La puerta empezó a abrirse. Crac, crac, crac.
Carol apoyó la espalda en la pared, tensa, con los ojos fijos en el tenue cuadrado de luz que rasgaba la oscuridad. Tenía que concentrarse, tenía que estar lista. Sólo dispondría de una oportunidad y no podía desaprovecharla.
El hombre de la máscara no entró en la celda; ni siquiera estaba junto a la puerta. Su sombra no se reflejaba en el suelo.
Una música empezó a sonar, una melodía parecida a jazz anticuado que recordó a Carol la época en que los hombres llevaban fedoras e iban a salas de baile. Los golpes y los gritos habían cesado.
La puerta seguía abierta. La última vez se había cerrado después de un par de minutos.
¿Acaso esperaba que ella saliera?
Para alcanzar la bandeja tenía que arriesgarse a cruzar ese umbral. Tenía que correr el riesgo de que él la viera. Y si la veía, su plan de fingir que estaba acostada se iría al garete.
Pero no podía defenderse sólo con las manos. El hombre de la máscara era demasiado fuerte. Y tenía un cuchillo. Ella necesitaba la bandeja. Carol se acercó más aún a la puerta abierta, atenta a cualquier ruido, a cualquier movimiento, a cualquier sombra.
Carol se situó en el rincón. Con mucho cuidado, se volvió a mirar.
La bandeja de plástico había sido desplazada hasta el final del largo pasillo. Debajo de la bandeja, ennegrecido por la débil luz, había un charco de sangre. Procedía de la mujer que yacía boca abajo en el suelo.

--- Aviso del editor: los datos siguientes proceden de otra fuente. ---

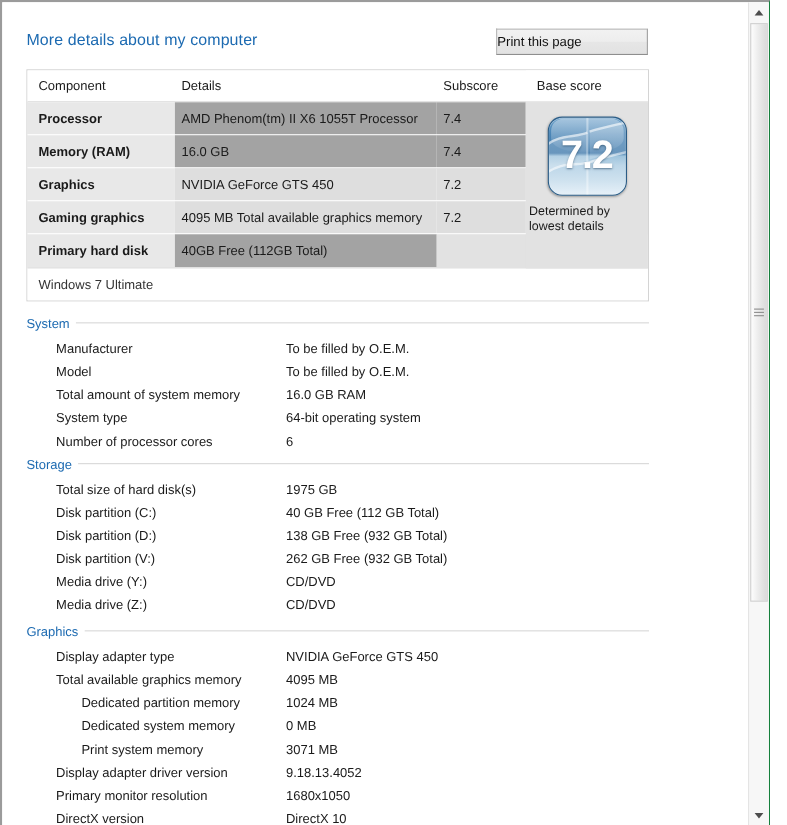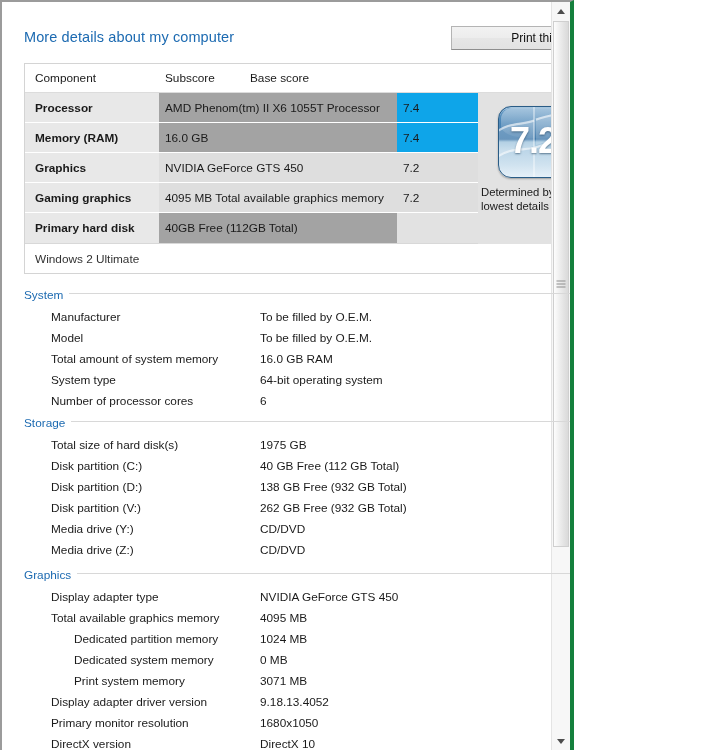--- a/index.html
+++ b/index.html
@@ -13,11 +13,11 @@
 
   #root {
     position: relative;
-    width: 574px; height: 750px;
+    width: 700px; height: 750px;
     background: #ffffff;
     border-top: 2px solid #9b9b9b;
     border-left: 2px solid #9b9b9b;
-    border-right: 4px solid #15803d;
+    border-right: 1px solid #15803d;
     overflow: hidden;
   }
 

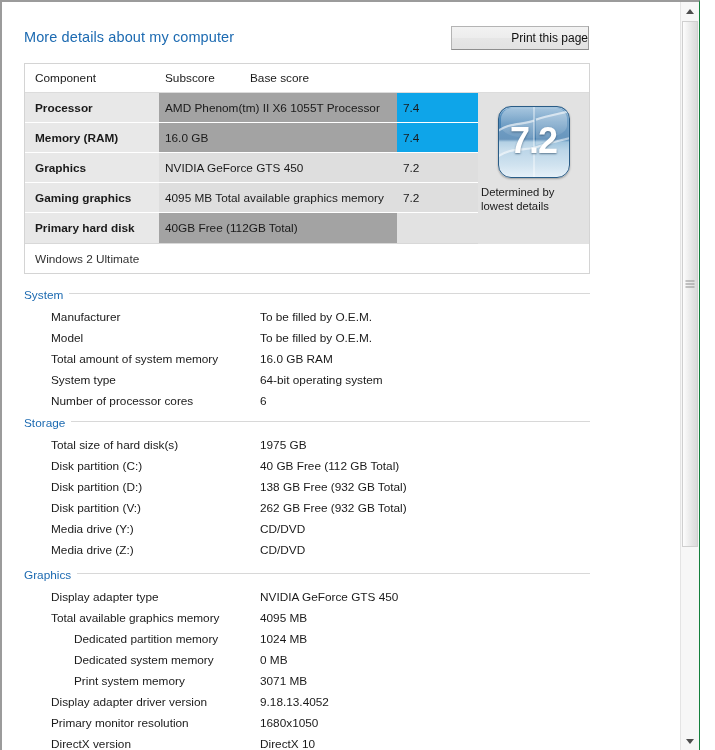--- a/index.html
+++ b/index.html
@@ -54,7 +54,7 @@
     border-right-color: #9c9c9c;
     font-size: 12px;
     color: #111111;
-    text-align: right;
+    text-align: left;
     line-height: 22px;
     cursor: default;
     font-family: "Liberation Sans", sans-serif;

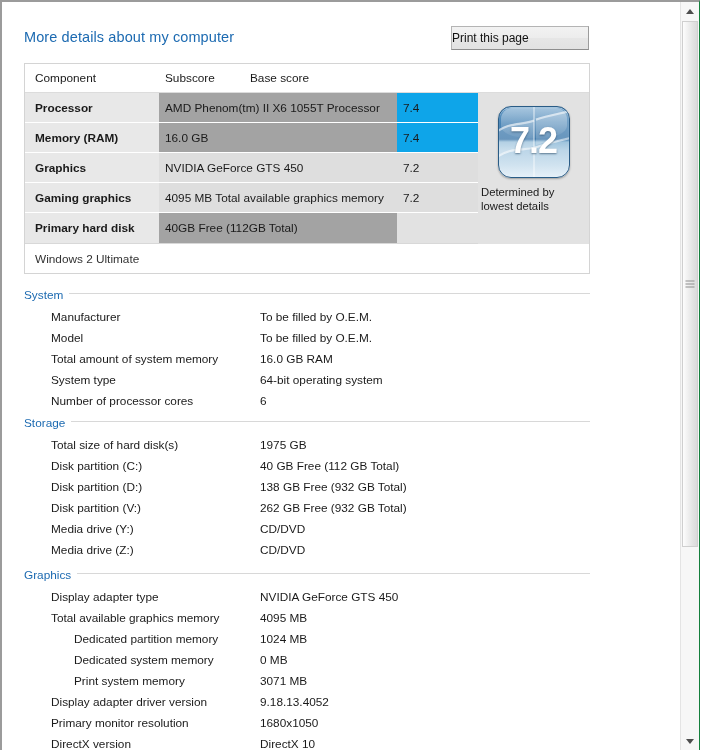--- a/index.html
+++ b/index.html
@@ -288,6 +288,7 @@
     <div class="score-table">
       <div id="table-head" class="st-row st-head">
           <div class="c c-comp">Component</div>
+          <div class="c c-det">Details</div>
           <div class="c c-sub">Subscore</div>
           <div class="c c-base">Base score</div>
         </div>

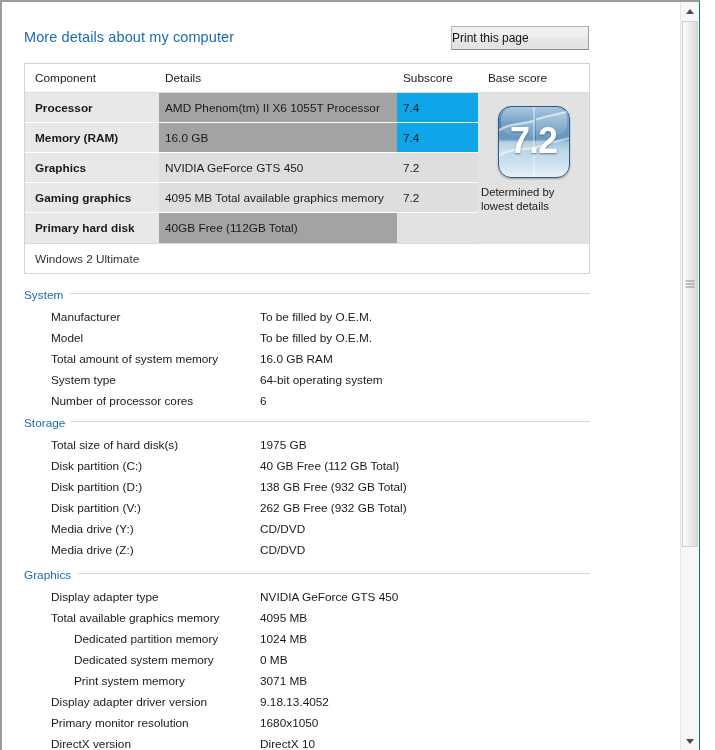--- a/index.html
+++ b/index.html
@@ -96,7 +96,7 @@
 
   .st-body .c-comp { background: #e8e8e8; font-weight: bold; }
   .st-body .c-det  { background: #a3a3a3; }
-  .st-body .c-sub  { background: #0ea5e9; }
+  .st-body .c-sub  { background: #a3a3a3; }
 
   .st-body.lowest .c-comp { background: #e8e8e8; }
   .st-body.lowest .c-det  { background: #dedede; }

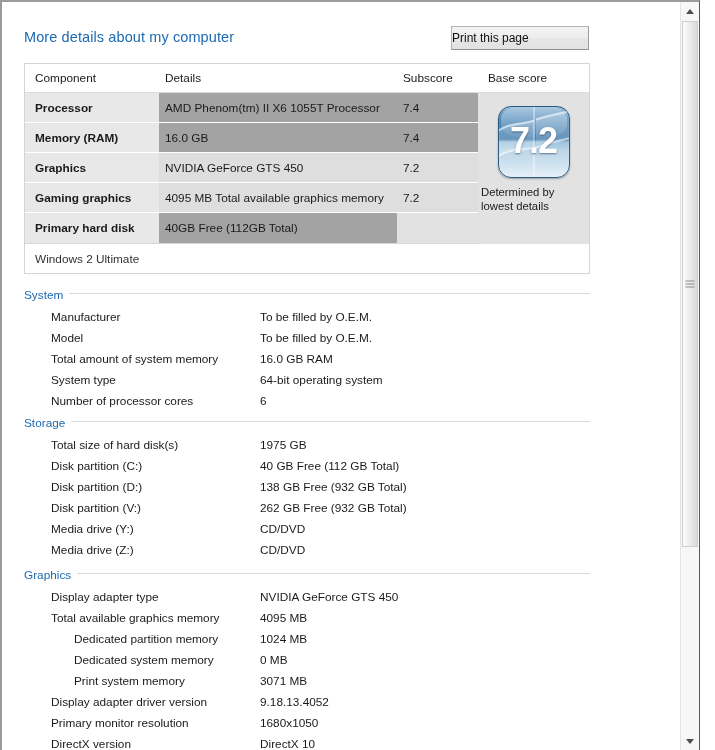--- a/index.html
+++ b/index.html
@@ -328,7 +328,7 @@
           </div>
         </div>
       <div class="st-row st-foot">
-        <div class="c">Windows 2 Ultimate</div>
+        <div class="c">Windows 7 Ultimate</div>
       </div>
 
       <div class="badge-cell">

«No grites, que no se te ocurra gritar o él te oirá.»
Carol se mordió el labio inferior y concentró todos sus esfuerzos en apaciguar el pánico que la invadía.
«Ve a por la bandeja.»
Carol no se movió. Pensaba en la mujer muerta que yacía en el suelo. No se movía.
«Tienes que hacerte con esa bandeja. Si él vuelve con el cuchillo…»
Carol corrió.
La puerta empezó a cerrarse.
Carol siguió corriendo. Concentrada en la bandeja, la meta.
«Sigue corriendo.»
El final del pasillo parecía no llegar nunca. Levantó la bandeja, notando el tacto pegajoso de la sangre bajo los pies. Carol dio media vuelta, a punto de regresar a su cuarto, cuando sintió la mano de la mujer agarrándola del tobillo.
Carol gritó.
—Ayúdame —dijo la mujer con voz somnolienta—. Por favor.
Bam. Una puerta se cerró.
«Vuelve a tu cuarto.»
No puedo abandonarla…
«Está muerta, Carol. Vuelve a tu cuarto ya.»
Carol corrió bandeja en mano. Corrió tanto como pudo, forzando las piernas, susurrando: «Ayúdame, Dios mío, por favor, haz que la puerta esté…».
La puerta de su cuarto estaba cerrada.
No había manija. Carol clavó los dedos en el resquicio de la puerta, dedos manchados de sangre sobre el frío acero, intentando encontrar el modo de abrirla. Era imposible. La puerta estaba cerrada y ella se había quedado fuera, atrapada con la mujer muerta…
BAM. Otra puerta se cerraba. Y una segunda… Y otra.
El hombre de la máscara venía a por ella.